Ask an activist: Why do we need more women and girls in technology fields, and how can we inspire girls to pursue tech opportunities?

Date: Thursday, June 20, 2019

About the author

Reshma Saujani.
Reshma Saujani. Courtesy of Girls Who Code

Reshma Saujani is the founder and CEO of Girls Who Code, which aims to support and increase the number of women in computer science. In 2010, Saujani became the first Indian American woman to run for U.S. Congress. During the race, Reshma visited local schools and saw the gender gap in computing classes firsthand, which led her to start Girls Who Code. In April 2019, Saujani, also a best-selling author, visited UN Women to discuss her work.

“I think that girls are change-makers. They will heal us; they will save us.

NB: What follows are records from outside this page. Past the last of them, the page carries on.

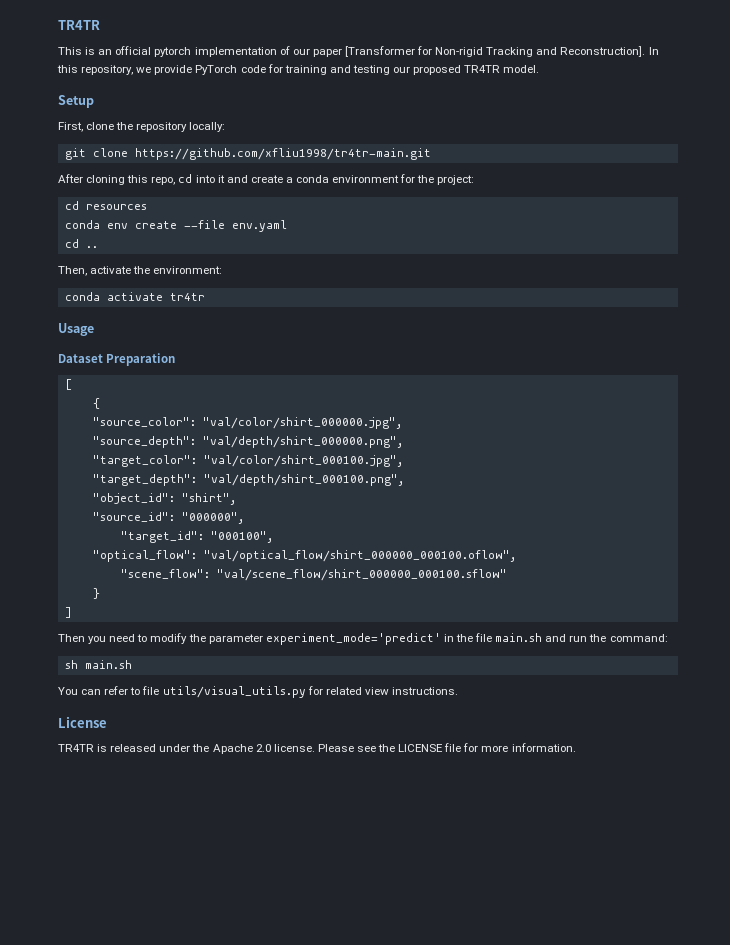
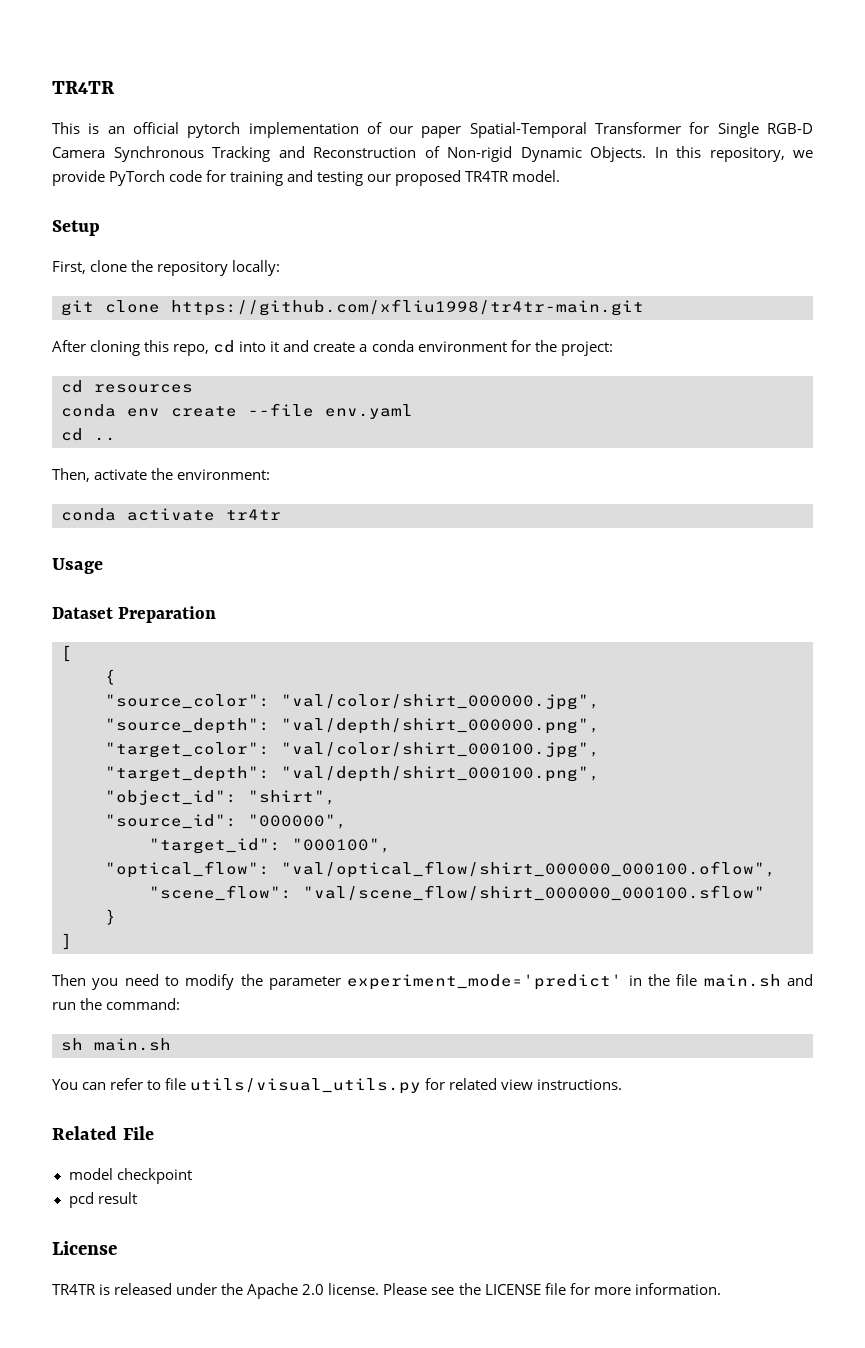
- This is an official pytorch implementation of our paper [Transformer for Non-rigid Tracking and Reconstruction].
+ This is an official pytorch implementation of our paper Spatial-Temporal Transformer for Single RGB-D Camera Synchronous Tracking and Reconstruction of Non-rigid Dynamic Objects.
+ Related File
+ model checkpoint
+ pcd result

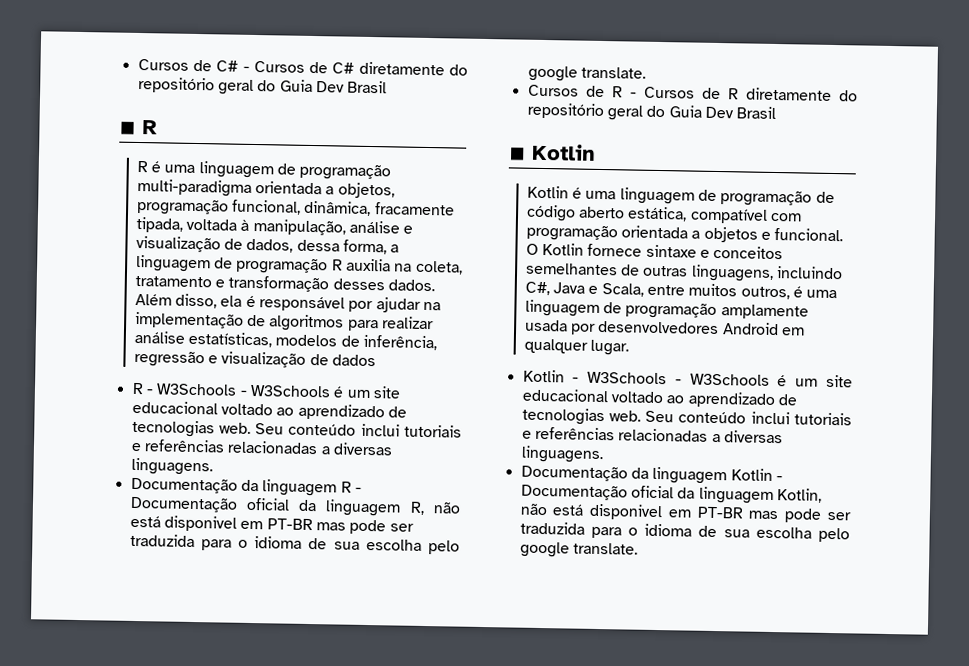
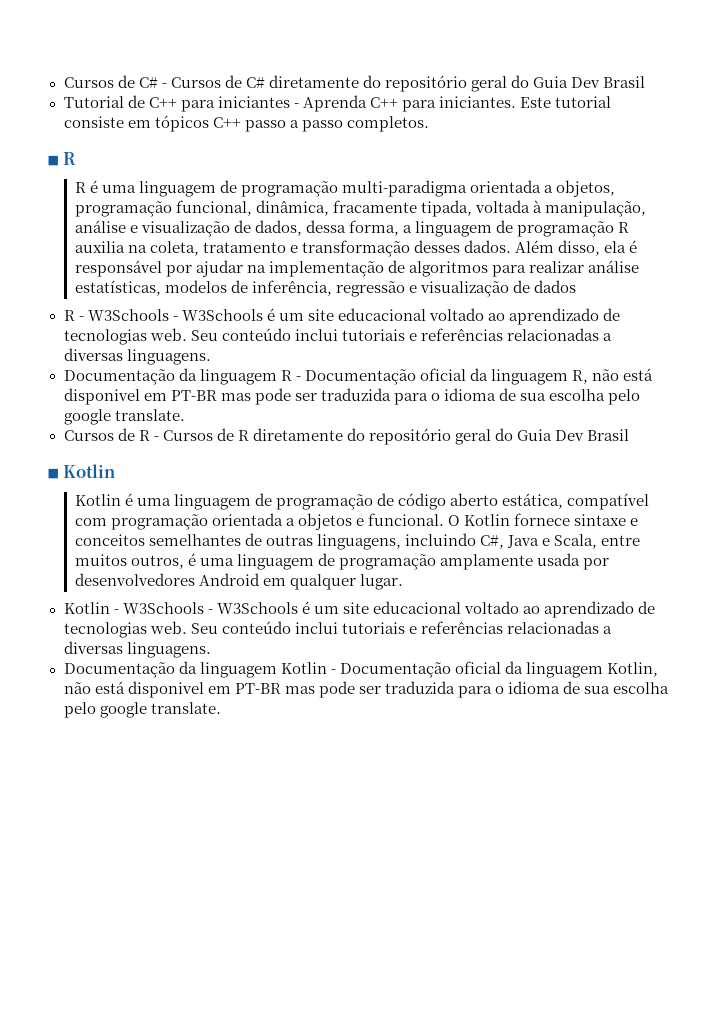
+ Tutorial de C++ para iniciantes - Aprenda C++ para iniciantes. Este tutorial consiste em tópicos C++ passo a passo completos.

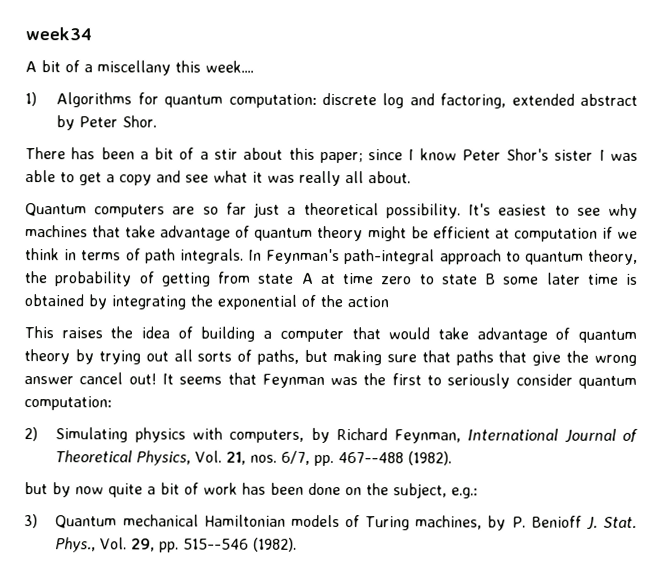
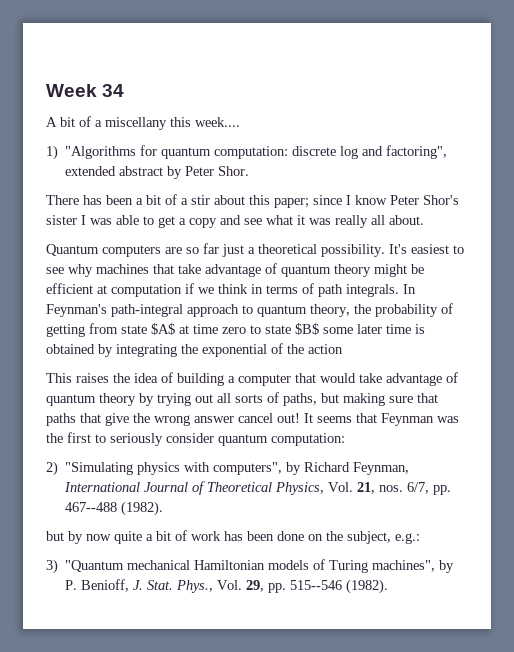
- week34
+ Week 34
- 1) Algorithms for quantum computation: discrete log and factoring, extended abstract by Peter Shor.
+ 1) "Algorithms for quantum computation: discrete log and factoring", extended abstract by Peter Shor.
- In Feynman's path-integral approach to quantum theory, the probability of getting from state A at time zero to state B some later time is obtained by integrating the exponential of the action
+ In Feynman's path-integral approach to quantum theory, the probability of getting from state $A$ at time zero to state $B$ some later time is obtained by integrating the exponential of the action
- 2) Simulating physics with computers, by Richard Feynman, International Journal of Theoretical Physics, Vol. 21, nos. 6/7, pp. 467--488 (1982).
+ 2) "Simulating physics with computers", by Richard Feynman, International Journal of Theoretical Physics, Vol. 21, nos. 6/7, pp. 467--488 (1982).
- 3) Quantum mechanical Hamiltonian models of Turing machines, by P. Benioff J. Stat.
+ 3) "Quantum mechanical Hamiltonian models of Turing machines", by P. Benioff, J. Stat.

They will be our future leaders. And technology is changing everything about the way that we live and work and we're leaving our girls behind.

We need to make sure that girls are learning how to code so they have access to future jobs. And, we need to give them the power of code, so they can create things and solve big problems like climate change or poverty.

But when you look at most computer science classrooms today, they're still 80 per cent boys and 20 per cent girls. We're not doing enough to pull our girls in. One of the things we've done at Girls Who Code is to introduce women in technology spotlights, to tell girls about Ada Lovelace and Katherine Johnson and other incredible women, including women of colour, that are in technology. We want girls to say: ‘you know what, I can do that too’.

Changing culture is also important. You can turn on almost any television show or movie and we're almost celebrating that girls are 'not good at math'! When the culture is telling us, this is not for [girls], why are we surprised when girls are opting out?

We need to change and disrupt culture, to make coding cool.

At Girls who Code, I want to make sure that half the girls we teach are under the poverty line— girls who don't have access to Wi-Fi, who may only have one meal a day, girls who are desperate to have a shot at a middle-class job, a working wage. If we can meet that challenge, if we can teach every single girl how to code, then we will have succeeded.

I am optimistic about closing the gender gap. We are in the throes of a movement right now where girls are brave, women are brave and they're really ready to take on institutions and change them, and make sure that we're sitting at the table. I think it's incumbent upon us to do it as fast as we can and leave nobody behind.”